Le lexique de la langue unique
en 350 définitions
et 700 citations

  "Politiciens de tous les partis, journalistes de tous les médias, fabricants et marchands de toutes les nuisances, universitaires de toutes obédiences utilisent, pour la plupart, un langage particulier qui oscille entre l'odieux et le ridicule". Tout l'objet, et l'esprit, de l'ouvrage de Raoul Vilette est contenu dans cet extrait de la quatrième de couverture de ce lexique, sorte de Petit Robert du prêt-à-parler politico-économique.
De A comme "accompagnement" à Z comme "zones de non droit", tous ces mots, termes et expressions qui reviennent trop souvent pour être honnêtes, sont décortiqués
par l'auteur, journaliste de son état quoique
sous un autre nom.

 "Flexibilité", "entreprise citoyenne", "acquis", "intégrisme" et 350 autres mots sont passés au scanner pour dévoiler la réalité qu'ils recouvrent et nous prouver que, bien souvent, en politique, ils signifient tout simplement le contraire de leur sens courant. Ainsi, "nantis" doit s'entendre, dans le lexique Vilette, par:"toutes les personnes qui reçoivent un revenu un peu supérieur au SMIC", et non pas "riches et bien pourvus'"; tandis que "citoyenneté" est exécuté comme suit:"soumission librement consentie à l'Etat politique et socio-économique. Elle prescrit l'adhésion aux associations solidaires pour compenser le désengagement social de l'Etat (...)".
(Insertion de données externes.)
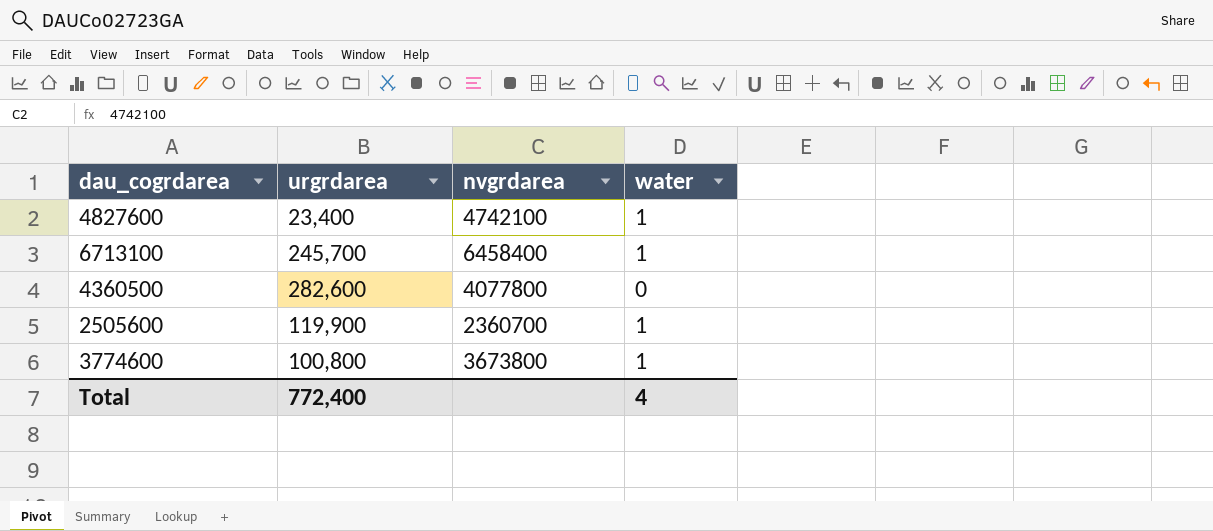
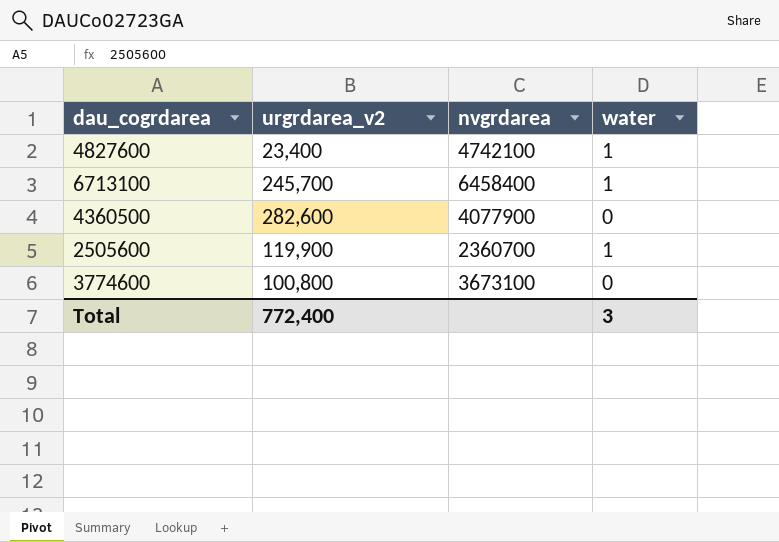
column name: urgrdarea -> urgrdarea_v2
4360500 | nvgrdarea: 4077800 -> 4077900
3774600 | nvgrdarea: 3673800 -> 3673100
3774600 | water: 1 -> 0
Total | water: 4 -> 3

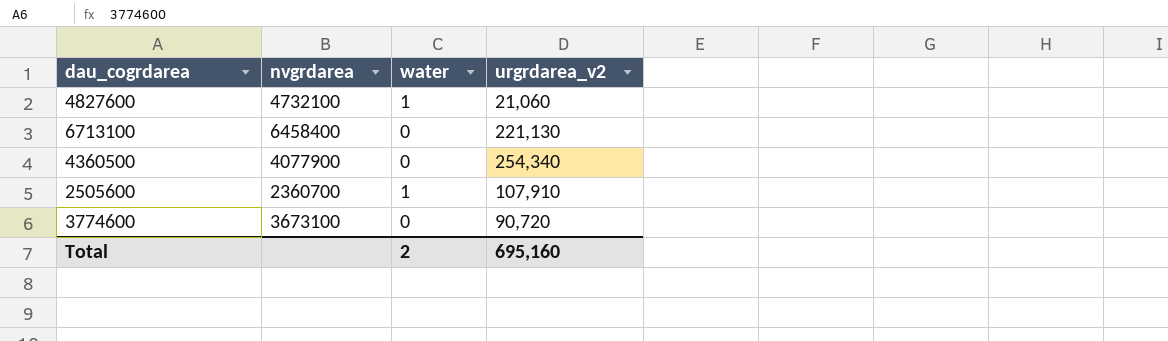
column urgrdarea_v2 | position: 2 -> 4
4827600 | nvgrdarea: 4742100 -> 4732100
4827600 | urgrdarea_v2: 23,400 -> 21,060
6713100 | water: 1 -> 0
6713100 | urgrdarea_v2: 245,700 -> 221,130
4360500 | urgrdarea_v2: 282,600 -> 254,340
2505600 | urgrdarea_v2: 119,900 -> 107,910
3774600 | urgrdarea_v2: 100,800 -> 90,720
Total | water: 3 -> 2
Total | urgrdarea_v2: 772,400 -> 695,160

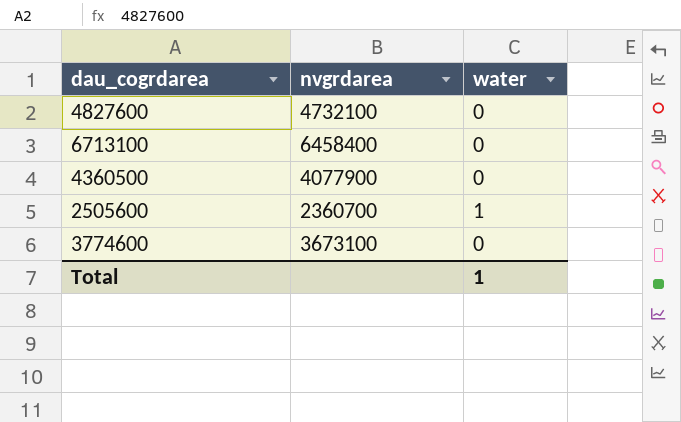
column urgrdarea_v2 | position: 4 -> none
4827600 | water: 1 -> 0
Total | water: 2 -> 1

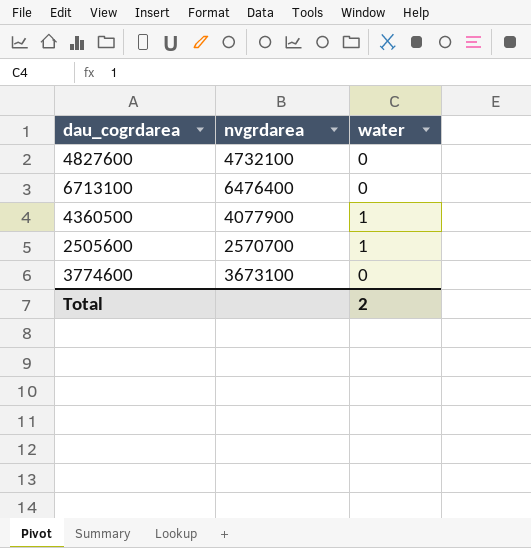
6713100 | nvgrdarea: 6458400 -> 6476400
4360500 | water: 0 -> 1
2505600 | nvgrdarea: 2360700 -> 2570700
Total | water: 1 -> 2

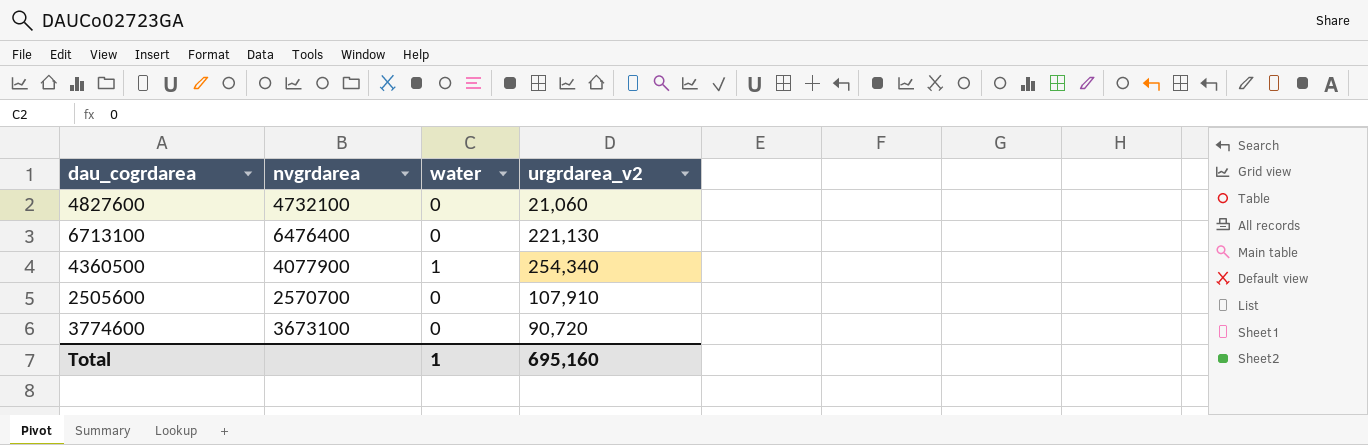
column urgrdarea_v2 | position: none -> 4
2505600 | water: 1 -> 0
Total | water: 2 -> 1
  Tout le sabir libéral est ainsi passé au peigne fin, "le marché des mots" prouvant sans contredit à ceux qui en doutaient encore que la manipulation des esprits et sa petite soeur la langue de bois ne sont pas l'apanage des régimes &laqno;communistes».
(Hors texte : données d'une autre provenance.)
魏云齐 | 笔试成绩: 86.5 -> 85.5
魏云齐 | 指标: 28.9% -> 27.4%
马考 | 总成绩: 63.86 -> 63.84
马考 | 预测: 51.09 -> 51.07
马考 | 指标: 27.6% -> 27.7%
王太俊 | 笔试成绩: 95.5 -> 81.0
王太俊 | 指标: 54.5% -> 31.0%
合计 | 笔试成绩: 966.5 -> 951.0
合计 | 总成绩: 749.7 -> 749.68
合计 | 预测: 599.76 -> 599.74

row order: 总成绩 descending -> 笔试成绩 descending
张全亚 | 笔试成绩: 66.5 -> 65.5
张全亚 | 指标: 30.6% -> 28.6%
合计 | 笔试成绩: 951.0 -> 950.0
Mais l'originalité du bouquin réside surtout dans les 600 citations qui illustrent les définitions, parfaitement éclairantes et d'un humour constant, bien que totalement involontaire. Les politiques (Robert Hue aussi bien que Jacques Chirac), les journalistes, ainsi que tout le microcosme social et économique en prennent pour leur grade. On ne s'étonnera pas que les représentants du patronat donnent dans le cynisme, comme Yvon Gattaz, ancien président du CNPF, quand il s'exprime ainsi sur le chômage : "Les Français préfèrent le chômage aux sacrifices ? (...) Je pense que nous avons dépassé, par bonheur, cette résignation égoïste, car il y aura bientôt un chômeur par famille française".

Les syndicalistes eux-mêmes ne sont pas épargnés ne sont pas épargnés. Ainsi "clivages traditionnels" est-il illustré par cette "forte" pensée de la patronne de la CFDT qui affirme qu'"il faut les dépasser, car à gauche et à droite, les gens qui réflléchissent avancent les mêmes solutions". C'est gentil pour les autres.

Terminons par une perle de journaliste, celle de Franz-Olivier Giesbert au mot "complexité" : "Alternativement ou en même temps pétainiste et résistant, socialiste et libéral, autoritaire et tolérant, François Mitterand savait incarner la complexité française".